Ed è proprio Miki Sakura a dire ad Akiyama: “Da
questo momento in poi, tu sarai Fujino Aki” (vol.2 p.223). Akiyama, però,
incontra Mizorogi una volta soltanto, in un appartamento buio
(vol.2 p.224). Lo ricorda anche Mizorogi quando afferma: “La notte in cui ho
incontrato Aki per l’ultima volta, la stanza era completamente buia. (…) Avevo
provato a chiamarla, a sfiorarla con le mani. Il suo braccio era più caldo del
solito” (vol.2 p.167)”. Lo realizza definitamente nell’ultimo capitolo quando,
rivolgendosi a Sakura, dice: “Tu non hai scritto Utsubora. Ho incontrato l’autrice di Utsubora soltanto una volta” (vol.2 p.221). Ovviamente si riferisce
a quell'incontro nella stanza buia con Akiyama/Fujino.
Il suicidio
Prima
di lanciarsi nel vuoto, Akiyama/Fujino fa una telefonata alla sua
amica/compagna Sakura (vol.1 p.174):
Ti
ho spedito un pacco. Lo troverai in un appartamento di cui non ti avevo mai
parlato. Lì ci sono alcune cose per te. Vorrei che le prendessi. (…) Ti
ringrazio. Grazie a te ho capito tutto. Ho compreso ciò che volevo realmente.
(vol.2 p.170).
È
facile intuire che tra le “cose” lasciate a Sakura ci fossero anche i capitoli
di Utsubora (vol. 1 pp.89-91): gli
stessi capitoli con i quali Sakura ricatterà Mizorogi nel corso dei due volumi.
Perché Akiyama/Fujino si era suicidata?

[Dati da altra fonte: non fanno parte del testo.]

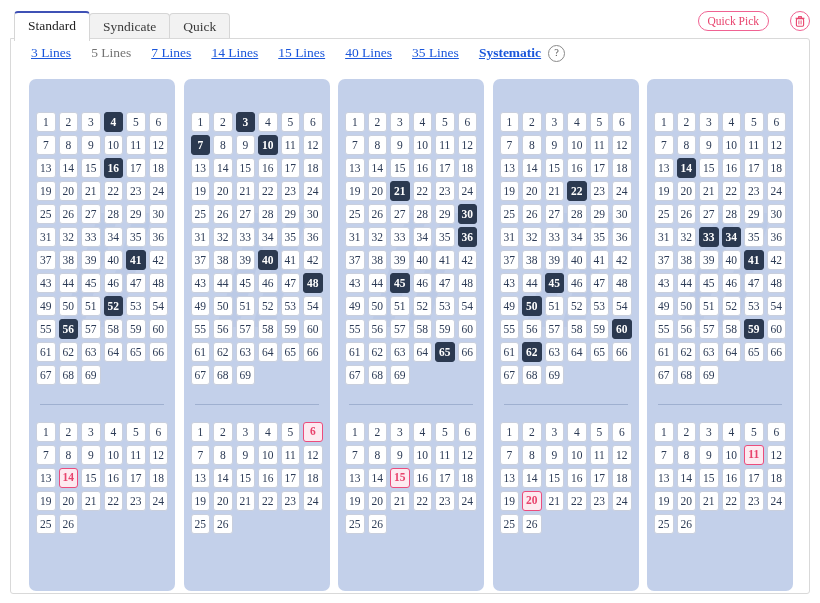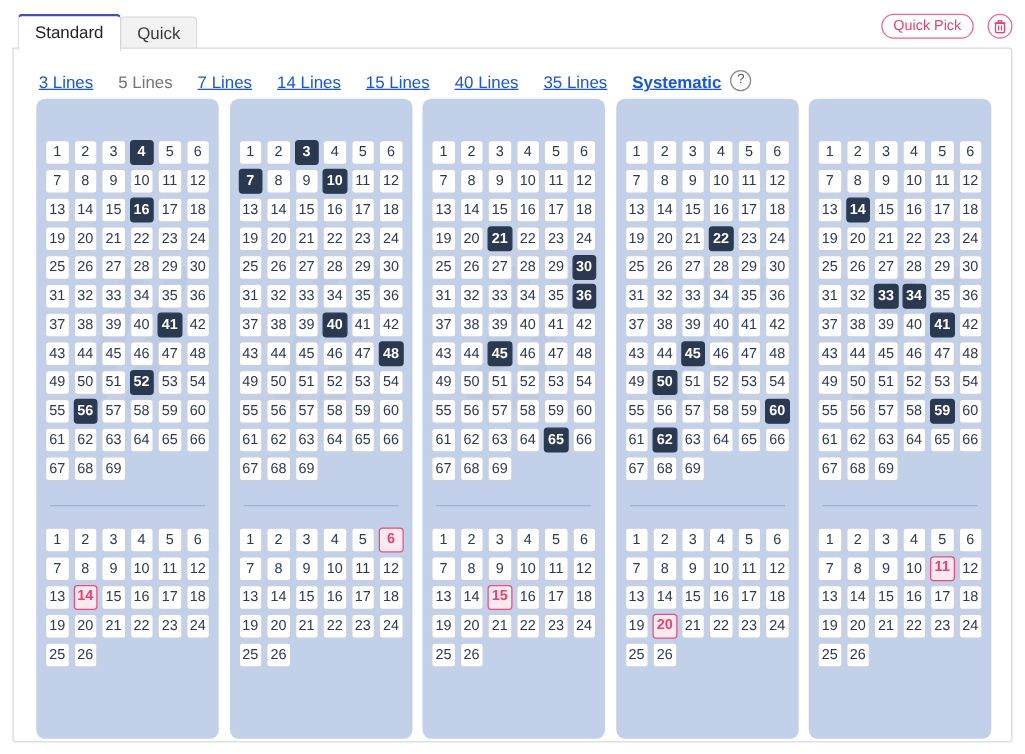--- a/index.html
+++ b/index.html
@@ -10,7 +10,7 @@
     -webkit-font-smoothing:antialiased;
     overflow:hidden;
   }
-  .page{position:relative;width:820px;height:603px;box-sizing:border-box;}
+  .page{position:relative;width:820px;height:603px;box-sizing:border-box;font-family:Liberation Serif, serif;}
 
   
   .tabbar{

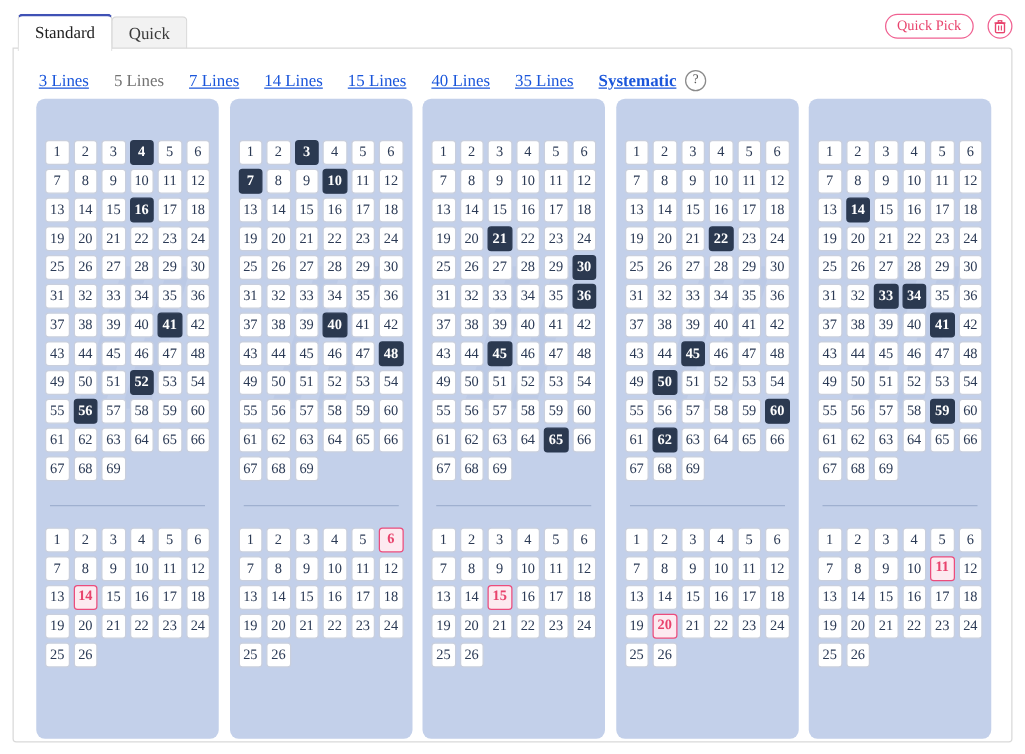--- a/index.html
+++ b/index.html
@@ -188,6 +188,7 @@
   <div class="tabbar">
     <div class="tabs">
       <div class="tab active"><span>Standard</span></div>
+      <div class="tab"><span>Syndicate</span></div>
       <div class="tab"><span>Quick</span></div>
     </div>
 

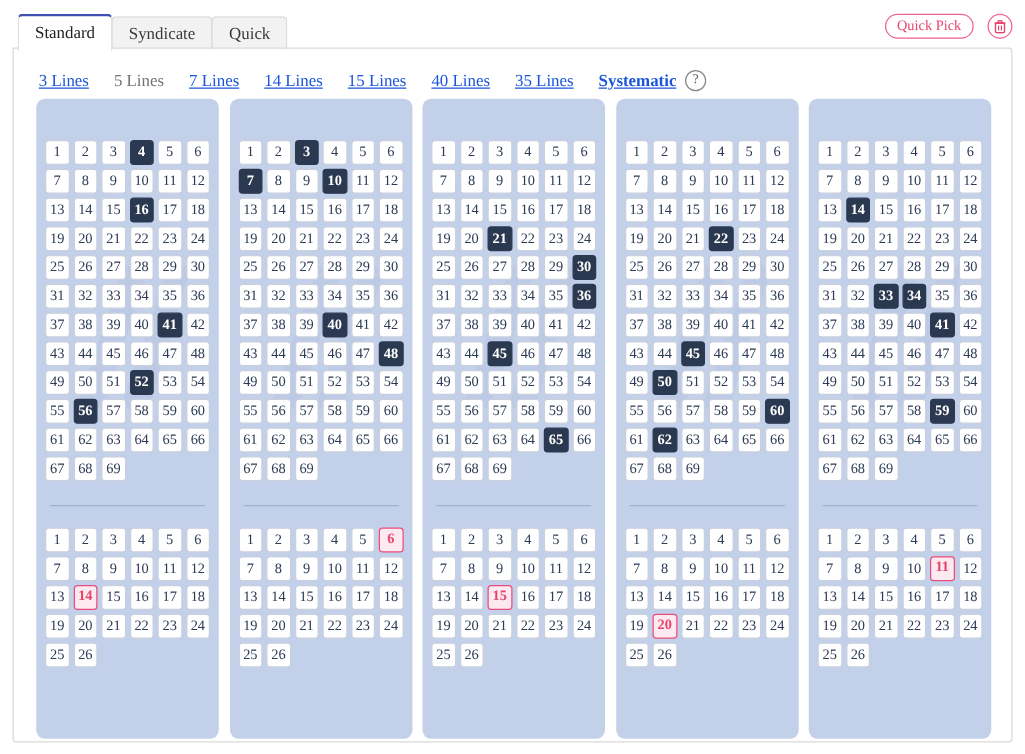--- a/index.html
+++ b/index.html
@@ -43,7 +43,7 @@
 
   .actions{
     position:absolute;right:10px;top:11px;
-    display:flex;align-items:center;gap:11px;
+    display:flex;align-items:center;gap:21px;
   }
   .qp{
     box-sizing:border-box;

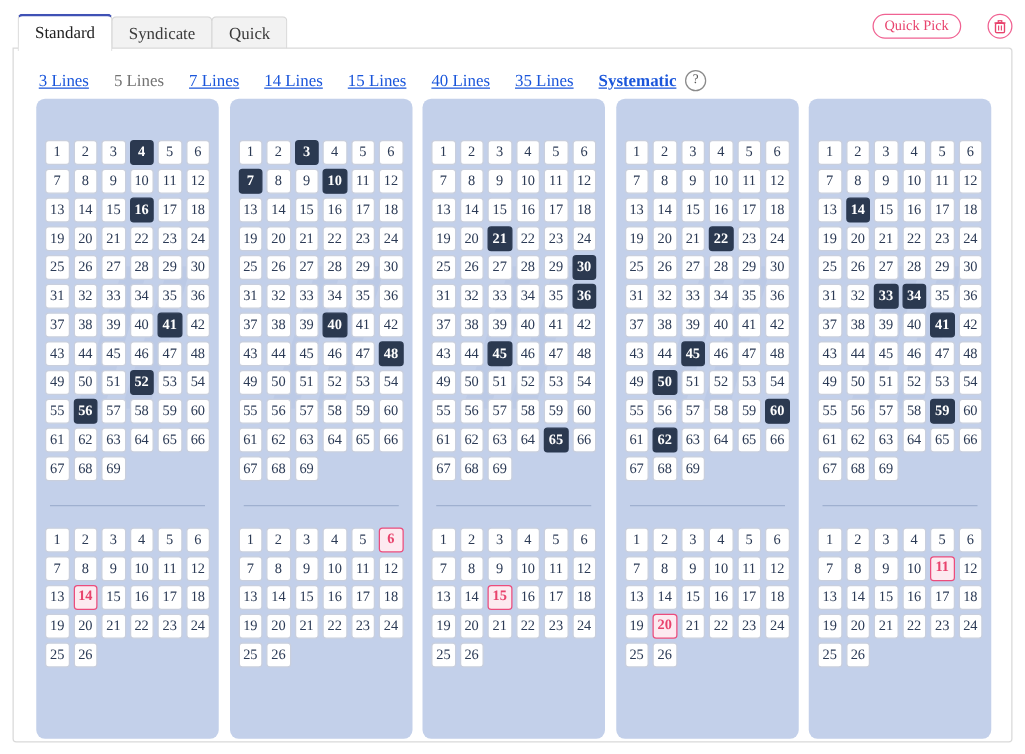--- a/index.html
+++ b/index.html
@@ -81,7 +81,7 @@
   
   .linenav{
     position:absolute;left:20px;top:6px;
-    display:flex;align-items:flex-end;
+    display:flex;align-items:flex-start;
     height:28px;
   }
   .linelink{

Fondamentalmente perché aveva capito
che Mizorogi non l’avrebbe mai potuta amare:
Amavo
Mizorogi. Amavo le sue opere. Volevo diventare come lui. Volevo essere amata da
lui. Però lui non amava nessuno. Gli scrittori amano soltanto le proprie opere.
Per questo, sono sicura che lo farà. Mizorogi scrivera “di me”. (vol. 2 p.198).
Con
la sua morte, Akiyama avrebbe fatto parte di un’opera di Mizorogi. Solo così lui
l’avrebbe finalmente amata. Il romanzo Utsubora
diventa così:
…
la storia di una donna che si innamora di un uomo e pur di ottenere il suo
amore è disposta a tutto, anche a subire una trasformazione (vol.2, p.242).
Esattamente
come Akiyama, la ragazza che si era sottoposta a un’operazione chirurgica pur di
assomigliare alle protagoniste dei romanzi del suo amato scrittore. Dal canto
suo, Sakura Miki non aveva fatto altro che esaudire il desiderio della sua
amica/amante. Forse si sentiva in colpa per aver spinto Akiyama al suicidio.
Ecco perché vuole trasformare Utsubora
in un romanzo con Mizorogi (vol.1 p.198); vuole che lui lo scriva fino all'ultimo capitolo (vol.2 pp.193-194), ma soprattutto vuole che in questo romanzo lui parli di “lei” (vol.2 p.196; pp.226-227). Come ricorda Sakura nelle pagine finali:
“non sono io l’autrice. Sono solo un personaggio della storia” (vol.2 p.244).
Mizorogi scriverà così di Akiyama e amerà la sua
opera; per proprietà transitiva, Akiyama si sentirà amata poiché finalmente era diventata la protagonista di un romanzo di Mizorogi.